Despite Governor’s plea, Mississippians still not wearing masks

Despite Governor’s plea, Mississippians still not wearing masks

GULFPORT, Miss. (WLOX) - It has become a daily mantra for Governor Tate Reeves— “Please wear your masks.”

Wednesday, after a third day of increased positive cases of COVID-19, Reeves tweeted his plea.

“I’m concerned that people are losing interest in the effort to keep each other safe,” he said. “We are all tired and ready to be done, but the virus doesn’t care. Please be on your guard—small efforts have a big impact!”

MEMA has provided almost 100,000 masks to Harrison County as part of the Community Mask Giveaway. Gulfport Fire Department gave out more than 14,000 on Tuesday.

It is one of the basic preventative measures health care officials have recommended since the start of the coronavirus pandemic.

“Wear a mask when you’re in public or when you’re at work and you can’t properly social distance,” repeated Dr. Thomas Dobbs, head of the Mississippi State Department of Health during Monday’s press conference with the governor.

It is hard to estimate the percentage of people who are wearing masks when they go out in public, but saying half would probably be generous.

Some people like Sammy Hawthorne think they are essential.

“I think everyone should wear a mask. It’s protective, it’s a necessity to do so. I think they help out a whole lot in prevention of the coronavirus.”

WLOX News spoke to several shoppers outside Froogle’s grocery store on Wednesday after the state released the latest coronavirus numbers.

Among those not wearing a mask that would speak to us, the theme of government distrust came up.

“I’m not living in fear, basically.
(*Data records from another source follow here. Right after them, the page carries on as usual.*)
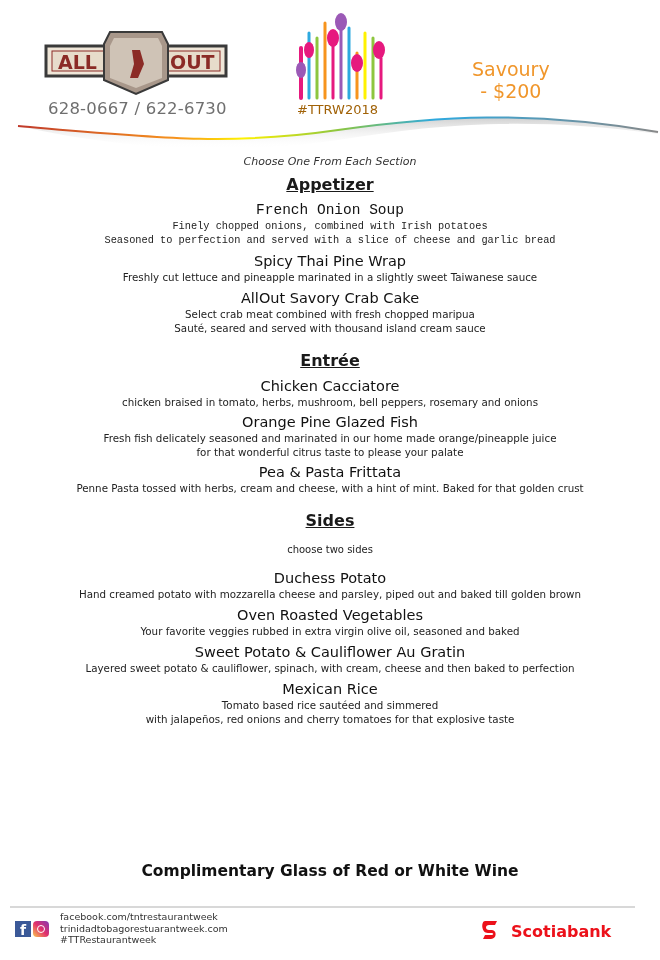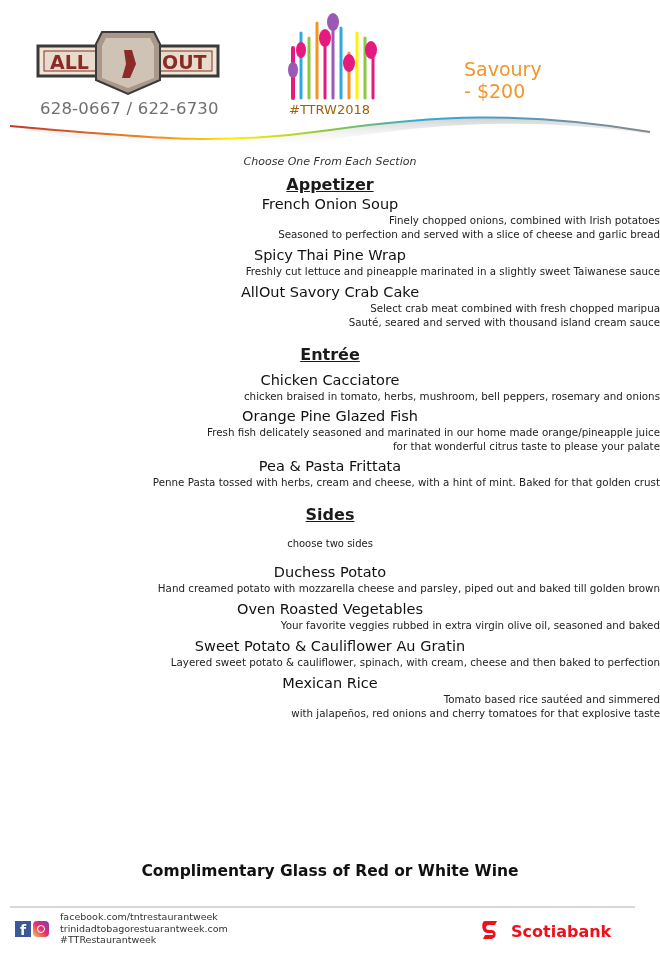--- a/index.html
+++ b/index.html
@@ -9,7 +9,7 @@
       font-family: "DejaVu Sans", sans-serif;
       color: #1a1a1a;
     }
-    .header { position: absolute; left: 0; top: 0; width: 532px; height: 150px; }
+    .header { position: absolute; left: 8px; top: 0; width: 532px; height: 150px; text-align: center; }
     .logo-allout { position: absolute; left: 36px; top: 24px; width: 184px; height: 72px; }
     .phones {
       position: absolute; left: 40px; top: 99px; font-size: 16.5px; color: #6f6f6f;

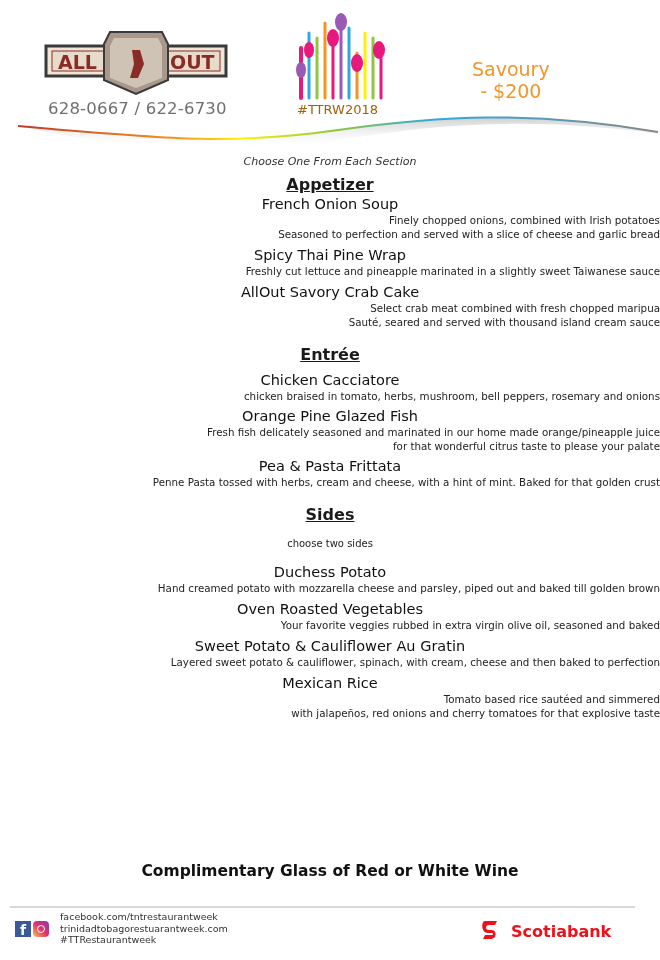--- a/index.html
+++ b/index.html
@@ -110,7 +110,7 @@
 
   <div style="margin-top:6px;">
     <p class="section-title">Appetizer</p>
-    <div style="">
+    <div style="margin-top:6px;font-family:Liberation Mono, monospace;">
       <p class="dish-name">French Onion Soup</p>
       <p class="dish-desc">Finely chopped onions, combined with Irish potatoes</p>
       <p class="dish-desc">Seasoned to perfection and served with a slice of cheese and garlic bread</p>

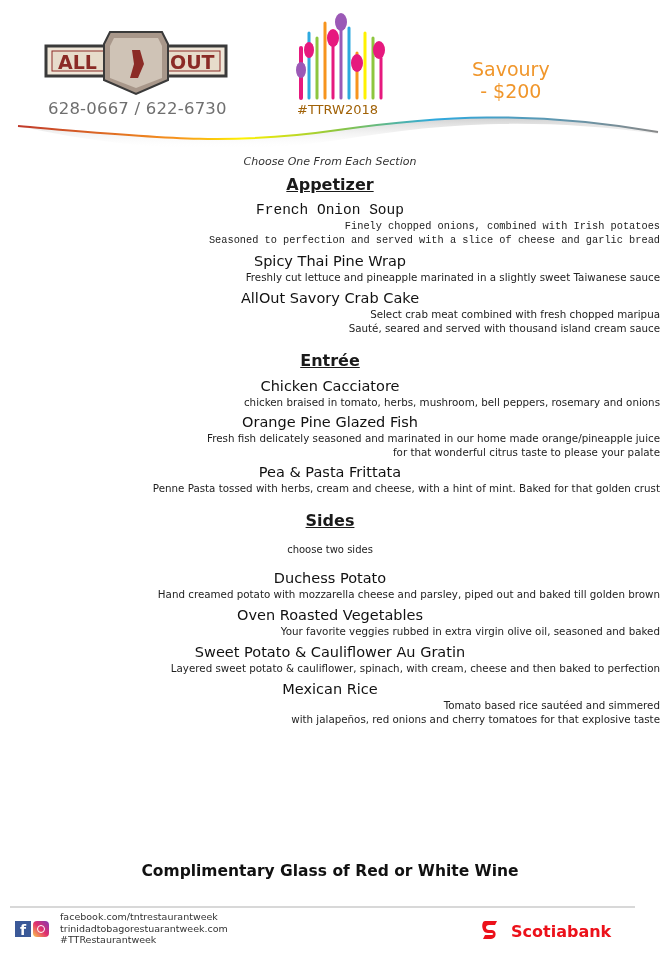--- a/index.html
+++ b/index.html
@@ -34,7 +34,7 @@
     }
     .section-sub { font-size: 10px; color: #222; line-height: 14px; margin: 12px; }
     .dish-name { font-size: 14.5px; color: #111; line-height: 18px; margin: 0; }
-    .dish-desc { font-size: 10.3px; color: #222; line-height: 14px; margin: 0; text-align: right; }
+    .dish-desc { font-size: 10.3px; color: #222; line-height: 14px; margin: 0; }
     .wine { position: absolute; left: 0; top: 862px; width: 660px; text-align: center; font-size: 15.5px; font-weight: bold; color: #111; }
 
     .footer-rule { position: absolute; left: 10px; top: 906px; width: 625px; height: 2px; background: #d8d8d8; }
And I don’t believe it, I don’t believe all of it,” said Jim McGovern who was wearing a shirt with an image of an automatic weapon with the words “Come and take it.”

“If I go into a place that I need to go into and they make me wear a mask, I’ll wear one.”

Stephaine Johnston was unloading her groceries with her father-in-law, who was wearing a mask. She was not.

“It’s not the government’s job to keep me healthy, it’s mine,” she said.

“I’m not wearing a mask because they make you sick. That’s my opinion on it. I don’t think they are healthy. I was in nursing, my mom’s a nurse, I have a lot of family members that are in nursing. They’re not healthy, you’re breathing the same stuff.”

Johnston said she has been following CDC guidelines for hand washing and using hand sanitizer since before the pandemic.

“I forgot it, honestly,” said Jonathan Curry.

Another shopper asked not to be photographed without her mask because it would set a bad example for her children. She had a mask hanging from the windshield of her car but said she only wears it on the weekends when the store is more crowded.

One couple that was wearing masks found it a minor inconvenience, well worth it.

“We choose to err on the side of caution,” said Ted Kemp as he and his wife loaded their groceries into their car. “It might be better if everybody wore the mask, but if you don’t, we’ll have to wait and let history show us we were wrong.”

Kemp also looked at the economic side of the situation.

“If wearing a mask is all we have to do enhance our security in the future, that’s not a very strong requirement. and we certainly don’t need to get rampant in the spread of the disease again so that we end up having to shut everything down. Our country can’t stand another shutdown like that.”